Yea in terms of a non-supernatural claim of a person that was preaching in the bronze age? Yea that seems pretty plausible. lol


----------



## 1gr8bldr (Dec 7, 2011)

Since the bible is not one book, but a collection of writings, the thought that Jesus may have never existed is not going to get much support. I think the majority of people, regardless of beliefs will agree that Jesus existed. What they believe about him will vary widely. Am I missing the OP? I did not read much of the link.


----------



## Six million dollar ham (Dec 8, 2011)

pnome said:


> Yes, but that's not what we're debating here.  The question isn't "Was Jesus who he claimed to be?"  It's "Did a man named Jesus ever live and preach in ancient Judea?"
> 
> To me, there is more than enough reason to believe it.  There is nothing at all extraordinary about it.



I agree 100% that such a person existing is feasible and probable even.  What makes him different from the other billions who have gone before us?  After all there's no reason to establish a religion for every being that ever existed.

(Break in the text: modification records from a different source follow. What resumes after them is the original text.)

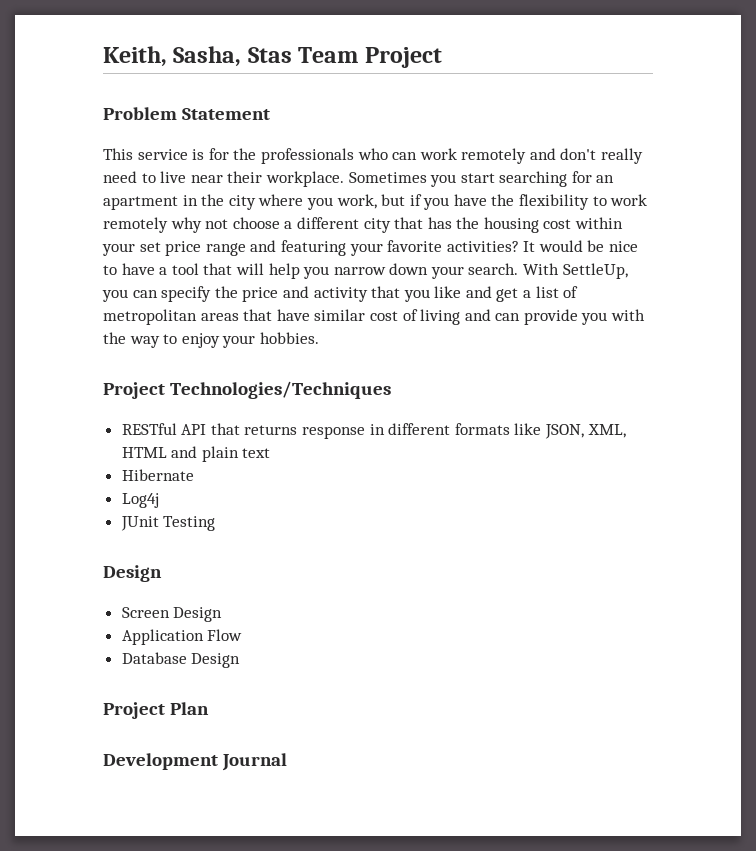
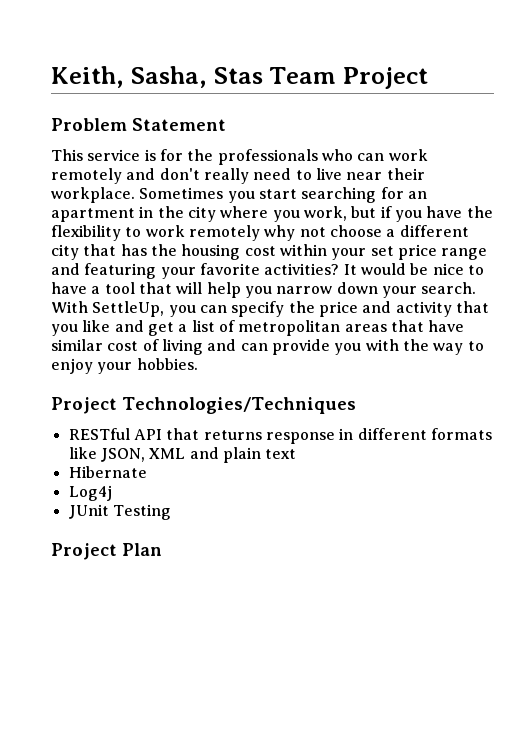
- RESTful API that returns response in different formats like JSON, XML, HTML and plain text
+ RESTful API that returns response in different formats like JSON, XML and plain text
  JUnit Testing
- Design
- Screen Design
- Application Flow
- Database Design
- Development Journal

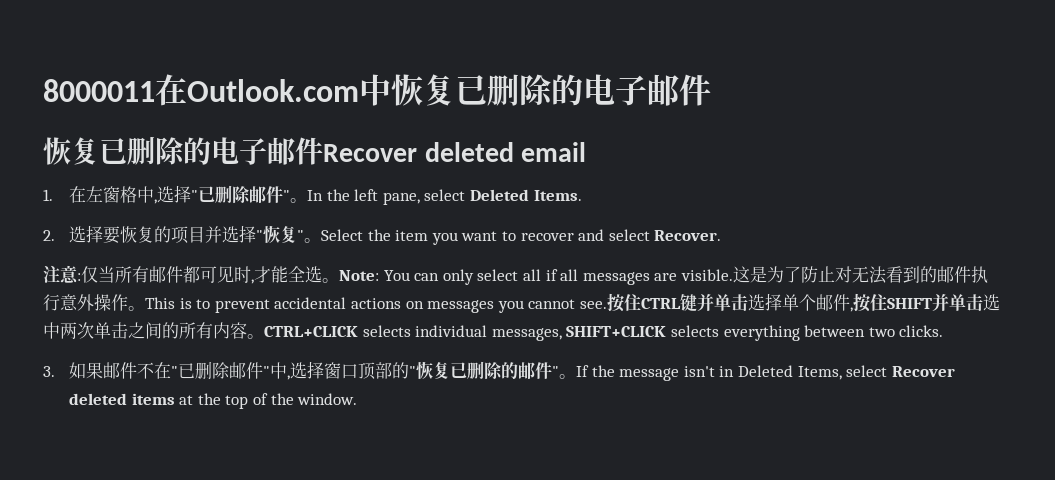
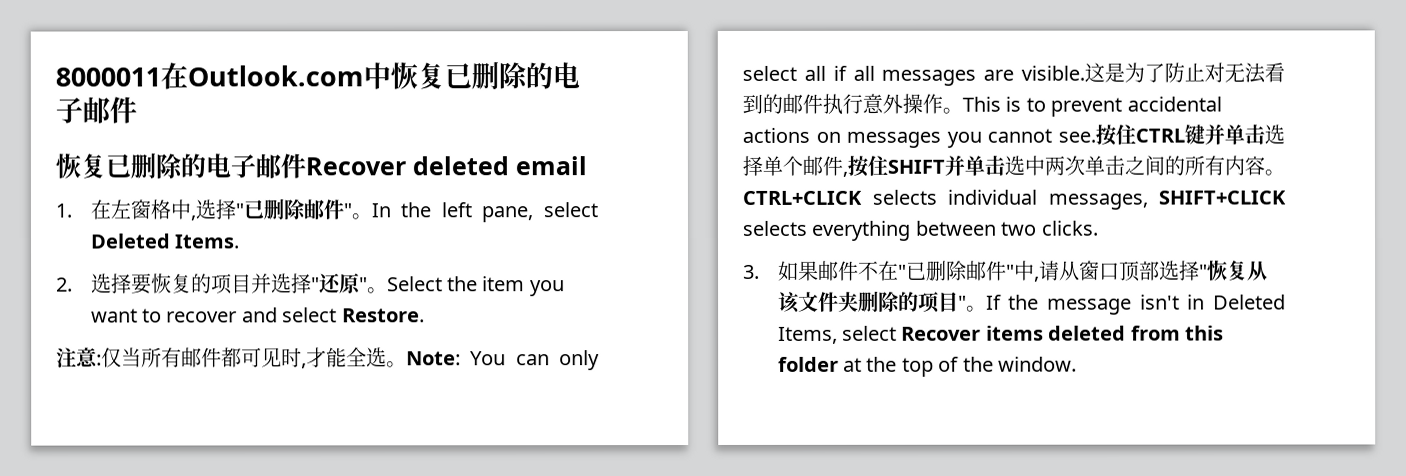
- 2.选择要恢复的项目并选择"恢复"。
+ 2.选择要恢复的项目并选择"还原"。
- Select the item you want to recover and select Recover.
+ Select the item you want to recover and select Restore.
- 3.如果邮件不在"已删除邮件"中,选择窗口顶部的"恢复已删除的邮件"。
+ 3.如果邮件不在"已删除邮件"中,请从窗口顶部选择"恢复从该文件夹删除的项目"。
- If the message isn't in Deleted Items, select Recover deleted items at the top of the window.
+ If the message isn't in Deleted Items, select Recover items deleted from this folder at the top of the window.

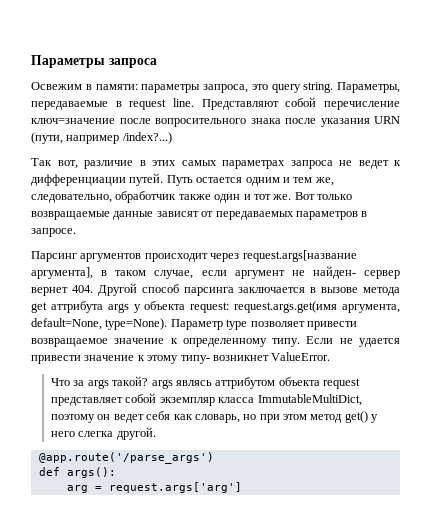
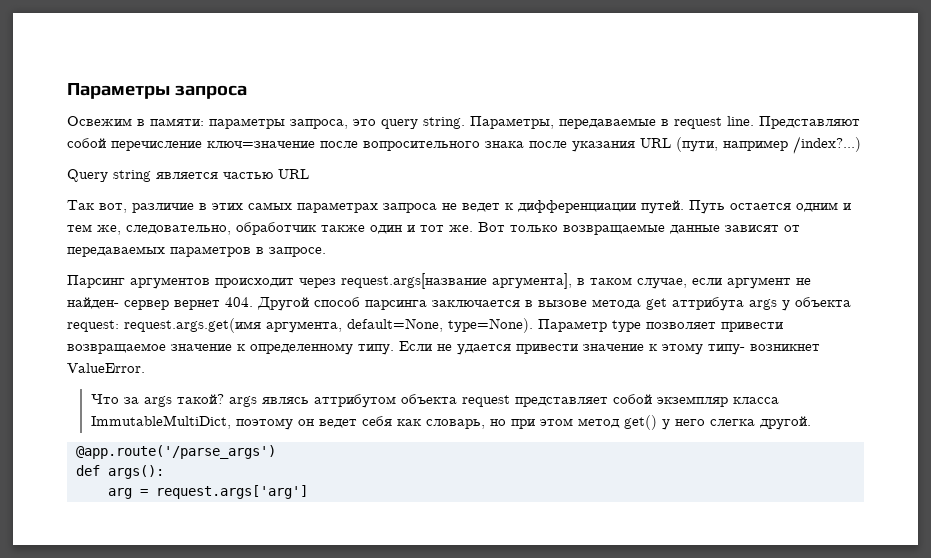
- Представляют собой перечисление ключ=значение после вопросительного знака после указания URN (пути, например /index?...)
+ Представляют собой перечисление ключ=значение после вопросительного знака после указания URL (пути, например /index?...)
+ Query string является частью URL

Now why I'm not a Christian though hinges not on his existence, but on the ability to execute magic with which he is purported to have wowed the masses.   Miracles...did he perform them?  I say no because I have no evidence.   Do I believe in Jesus?  Basically yeah.


----------



## JB0704 (Dec 9, 2011)

Six million dollar ham said:


> Miracles...did he perform them?  I say no because I have no evidence.   Do I believe in Jesus?  Basically yeah.



But here's what gets me, the folks who claimed to see them were willing to die telling folks about him.  I would venture to say they saw something quite amazing.

I take that, and his message which was so contradictory to what was being taught by religious folks during his time (love your neighbors, feed the poor, not condemning, etc.), and you have a pretty solid foundation for an extraordinary person. 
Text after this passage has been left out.